Where I left off in my last post from this series, Geoffrey, Vinny and I had run out of water on our hike up Mount Dickerman. Fortunately, as you can see in the photo below, we made it down safely and survived to live another day!
The drive back was an absolute foil for the hike down. Our spirits were up and our nerves were calm.
Not only were we utterly exhausted, our shoes and clothing were coated in mud and soil. Nothing escaped without some visible sign of our journey.
Even my iPhone and my backup battery were on their last legs.

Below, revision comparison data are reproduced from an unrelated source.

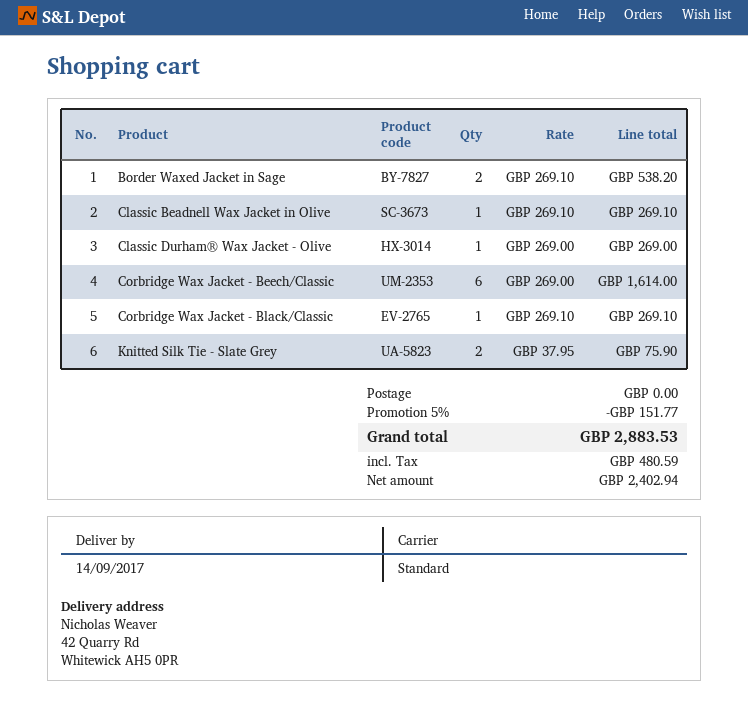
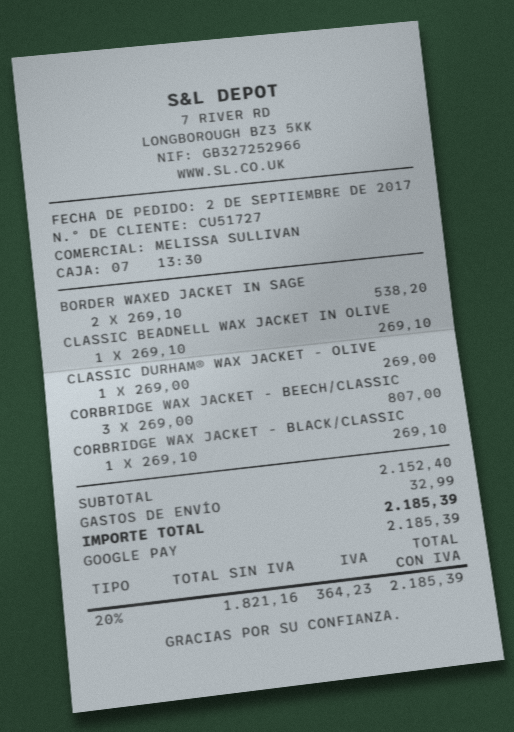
Corbridge Wax Jacket - Beech/Classic: 6 x 269.00 = 1614.00 -> 3 x 269.00 = 807.00
Knitted Silk Tie - Slate Grey: 2 x 37.95 = 75.90 -> none
discount: 5% = 151.77 -> none
shipping: 0.00 -> 32.99
net: 2402.94 -> 1821.16
tax: 480.59 -> 364.23
total: 2883.53 -> 2185.39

The rest of the drive, we kept our eyes open for a place to stop for drinks. Unfortunately, the Mount Dickerman trail starts at a remote location; most of the drive is through the woods.
As soon as we saw a kid on the side of the road selling lemonade, we stopped and bought a few cups. It put a grin on the kid’s face and quenched our thirst. Normally I don’t like lemonade stands (I don’t think teaching kids to sell commodities of little value is a good way of teaching business skills), but I couldn’t have been more thankful.

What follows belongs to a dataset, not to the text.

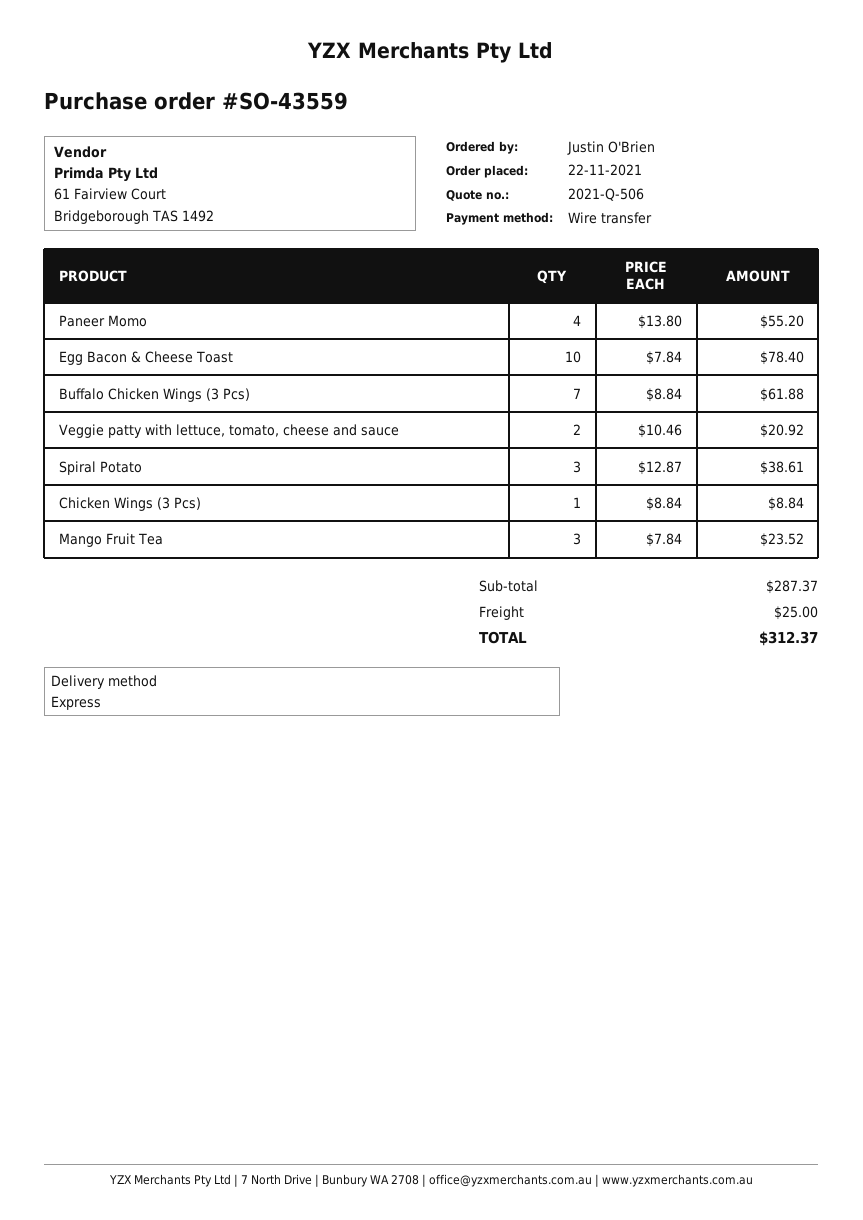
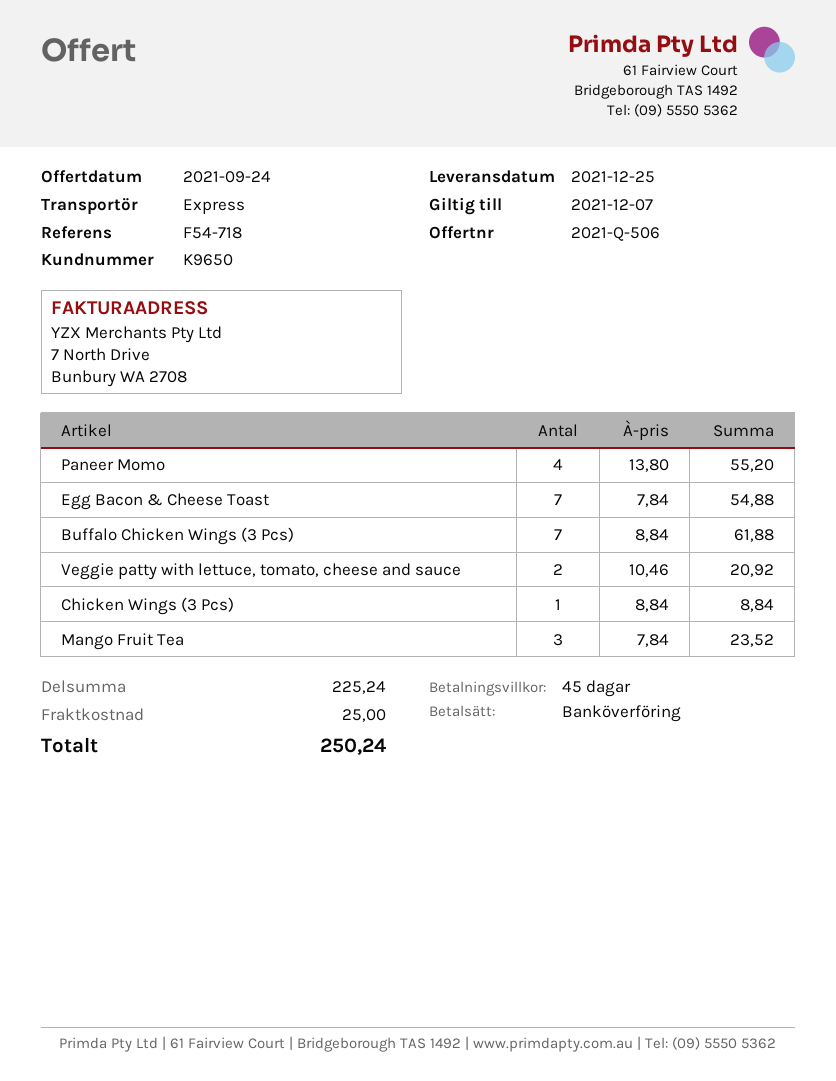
Egg Bacon & Cheese Toast: 10 x 7.84 = 78.40 -> 7 x 7.84 = 54.88
Spiral Potato: 3 x 12.87 = 38.61 -> none
subtotal: 287.37 -> 225.24
total: 312.37 -> 250.24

Thanks kid. That lemonade was the most delicious drink I have ever had.
Boeing Everett Factory
Since Geoffrey is an engineer at Boeing and I’m an airplane nerd, we stopped by Boeing’s plant in Everett for a quick tour around.
I first visited as a child. Since then, Boeing started producing the 787 and is using more composites in the construction of its other airplanes.
The Dreamlifter below is an aircraft based on the 747-400 that was produced exclusively to ship 787 parts for assembly around the world and final assembly at the Everett factory. The tail of the plane is hinged and can open fully, allowing 787 fuselage sections, wings and horizontal stabilizers to be placed inside.
The image below is a panorama that can be scrolled or swiped horizontally. Click through for access to larger versions. Most of the planes in the center are 787s. You can recognize them by the curved serrations on the rear of the engine cover that are designed to reduce noise.
University District, Seattle
After freshening up a bit at Geof’s place we stopped at Musashi’s near University of Washington for some chirashi with Vinny’s high school friend, Mike.
The fish was good, the portions were appropriate, the service was quick and the price was pretty low. I wish we had something like this nearby when I was at Columbia. UW students, I’m jealous.
Molly Moon’s Homemade Ice Cream
University District, Seattle
We topped off our meal with dessert at Molly Moon’s. Given that I felt like huckleberries saved my life earlier in the day, I had no choice but a large waffle cone with huckleberry ice cream. Simply delicious.
Capitol Hill, Seattle
As the night was still very young when we finished dinner, the next stop on our itinerary was drinks with Geof’s friends at Linda’s Tavern in Capitol Hill.
I have an interesting connection with Capitol Hill. Back mid 2011, I was extremely close to taking an offer at Amazon and living in Capitol Hill. The guys at Brohaus convinced me to move to Palo Alto instead. I can’t even imagine how different my life would be now.
Red Bull Soapbox Derby
The next day, went met downtown for the Red Bull Soapbox Derby.
The derby wasn’t the primary reason for our visit, but it was our reason for choosing the weekend that we did. In the race, teams tried to post the quickest time using homemade soapbox cars that are powered by nothing but gravity. When it’s a team’s turn, they are given a few minutes to perform a skit related to their theme and then must launch their car down the street. Watch Red Bull’s video below to see how it went.
Before the start of the race, all teams exhibited their cars at the top of the hill just like a paddock tour in F1 or Le Mans. The teams had a chance to show off their workmanship and creativity while trying to win the crowd’s favorite vote.
Some teams even handed out cards autographed by the drivers.
There were plenty of thrilling and humorous moments.
And there were about as many spills and crashes.
If the Red Bull Soapbox derby comes to your town, go see it. It’s a great way to connect with the community and watch people do stupidly hilarious things. I had an amazing time and I’m sure you will too.